Myron Samuel (born 19 December 1992) is a Vincentian international footballer who last played for Seattle Sounders FC 2 in the USL. Samuel is one of the youngest players to play and to score for Saint Vincent and the Grenadines.

Club career
Samuel played for Vincentian NLA Premier League clubs System 3 FC in 2009 and Avenues United FC from 2009 to 2013, and Rendezvous FC of the Barbados Premier Division from 2013 to 2015. He scored 14 goals in 2013, 25 goals in 2014, and 12 goals in 2015.  On 7 June 2011, Samuel appeared in a reserve match for American side Seattle Sounders FC. On 18 August 2015, it was announced that he had returned to Seattle and signed for its reserve team in the United Soccer League, Seattle Sounders FC 2. He joined his national team strike partner Oalex Anderson and fellow Vincentian and Seattle manager Ezra Hendrickson who brought him to Seattle during his first stint in 2011. The next day, Samuel made his debut for the club, coming on as a second-half substitute.
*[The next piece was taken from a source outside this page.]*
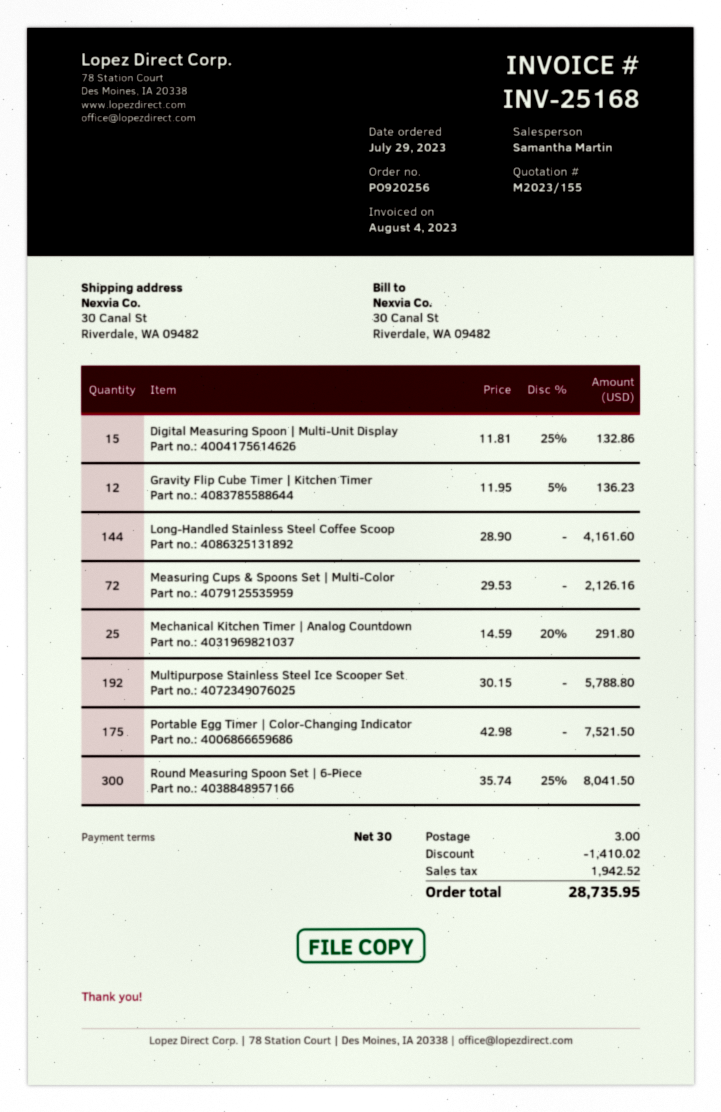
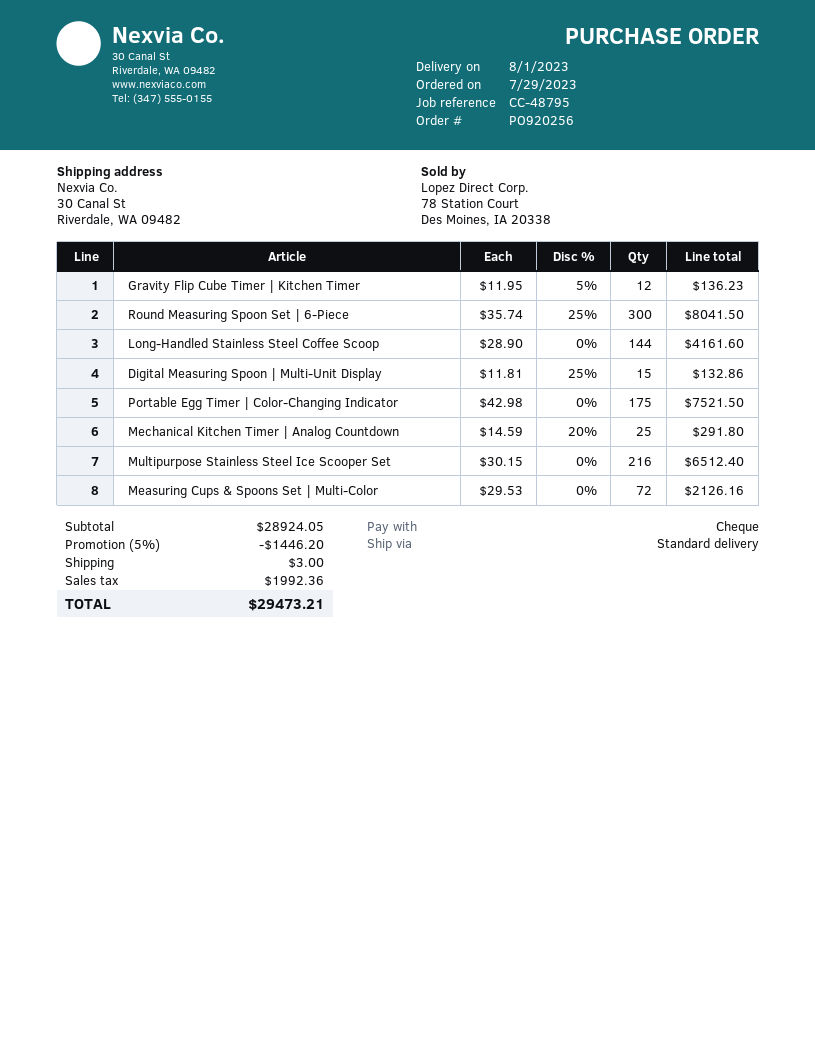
Multipurpose Stainless Steel Ice Scooper Set: 192 x 30.15 = 5788.80 -> 216 x 30.15 = 6512.40
discount: 1410.02 -> 1446.20
tax: 1942.52 -> 1992.36
total: 28735.95 -> 29473.21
He went on to score two goals in the match, including the game-winner, as Seattle won 3–2 over the Colorado Springs Switchbacks FC. It was later revealed that Samuel had broken his foot in the same match and had undergone successful surgery and was undergoing rehabilitation. The player was expected to be out for 10 weeks, missing the remaining six games of the season, and possibly longer.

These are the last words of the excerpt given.